Sketch files live on your Mac and work without any internet connection. You can design on a plane, in a cabin, or anywhere without WiFi. Figma requires an internet connection for core functionality — the offline mode exists but is limited (can't create new files, can't access team libraries, sync issues on reconnect). For designers who travel frequently or work in low-connectivity environments: Sketch's full offline capability is a real advantage. For office-based teams with reliable internet: this rarely matters.

Learning Curve / Onboarding

Figma Wins
Figma82/100

Browser access means instant onboarding, but advanced features (variables, auto layout) are complex

Sketch75/100

Intuitive for Mac users, simpler feature set is easier to learn, but macOS-only limits hiring pool

Figma's onboarding is frictionless: send someone a URL, they're editing. No download, no license key, no system requirements beyond a browser. Basic usage is intuitive. But mastering Figma (auto layout nesting, variant properties, variable modes) requires significant study. Sketch's interface follows macOS conventions and feels natural to Mac users. The simpler feature set means there's less to learn. But the macOS requirement means your hiring pool excludes designers on Windows — and increasingly, design bootcamps teach Figma exclusively.

What Each Platform Says

Reddit

1,420 reviews

r/FigmaDesign is 5x more active than r/sketchapp, which itself reflects the market shift. The most common Sketch defense on Reddit: "I'm a solo designer on Mac and Sketch is faster and cheaper for my workflow." The most common Figma criticism: "My 500-frame design system file uses 6GB of RAM." Both are valid. The consensus pattern: "Figma won the market, Sketch won the craft."

YouTube

980 reviews

Design YouTube has almost entirely shifted to Figma tutorials — the ratio of new Figma content to new Sketch content is roughly 20:1. This creates a self-reinforcing cycle: beginners learn Figma because that's what YouTube teaches, which makes Figma the default for new teams. Sketch tutorial creators have largely migrated to Figma content. The few remaining Sketch-focused channels emphasize performance and simplicity as differentiators.

Amazon

340 reviews

Design-adjacent Amazon reviews (drawing tablets, monitors, MacBooks) frequently reference which design tool the buyer uses. Key finding: designers buying high-end MacBook Pros (M3/M4) disproportionately mention Sketch — the native performance advantage is most visible on powerful hardware. Figma users tend to mention their design tool less in hardware reviews because it works the same on any device.

TikTok

540 reviews

Design TikTok is overwhelmingly Figma — "Figma tips" and "Figma tricks" are established content categories. Sketch has almost zero TikTok presence. The cultural perception among junior designers: Figma = modern, collaborative, essential. Sketch = legacy tool their senior colleagues used to use. This perception, fair or not, drives hiring decisions: job postings requiring "Figma" outnumber "Sketch" roughly 8:1.

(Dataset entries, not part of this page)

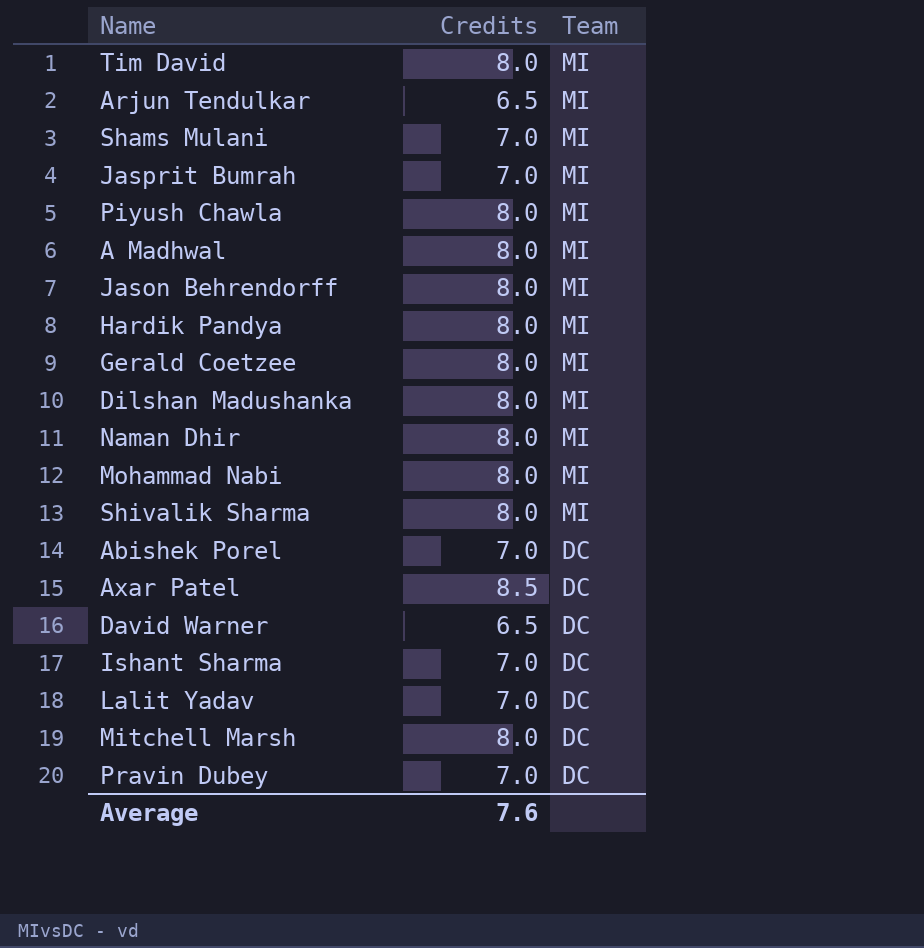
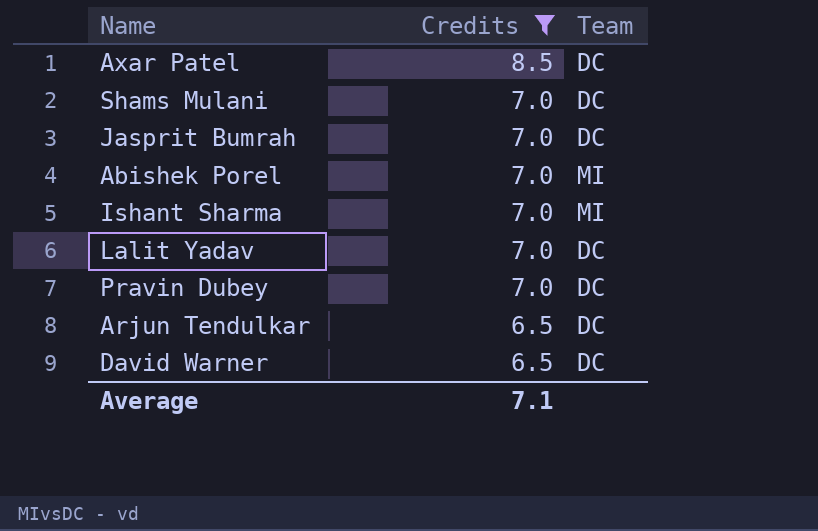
filter: none -> Credits != 8.0
row order: Team descending -> Credits descending
Shams Mulani | Team: MI -> DC
Jasprit Bumrah | Team: MI -> DC
Abishek Porel | Team: DC -> MI
Ishant Sharma | Team: DC -> MI
Arjun Tendulkar | Team: MI -> DC
Average | Credits: 7.6 -> 7.1

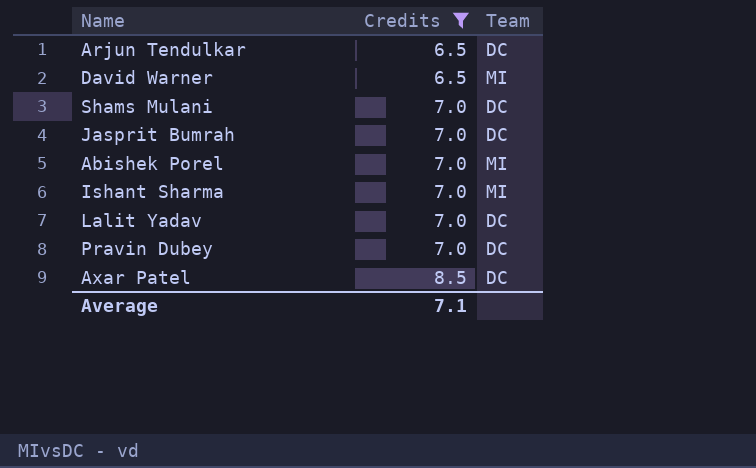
row order: Credits descending -> Credits ascending
David Warner | Team: DC -> MI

The Product Opportunity Gap

What 3,280 Reviewers Want

Figma's collaboration + Sketch's native performance + offline-first architecture + fair pricing without tier-gating. The recurring frustration: "Why does my design tool need constant internet?" and "Why is the Organization tier 3x the price for features every team needs?" Penpot (open-source, self-hostable) is the dark horse — if it achieves Figma-level polish with native performance, it captures the privacy-conscious and budget-constrained segments both incumbents ignore.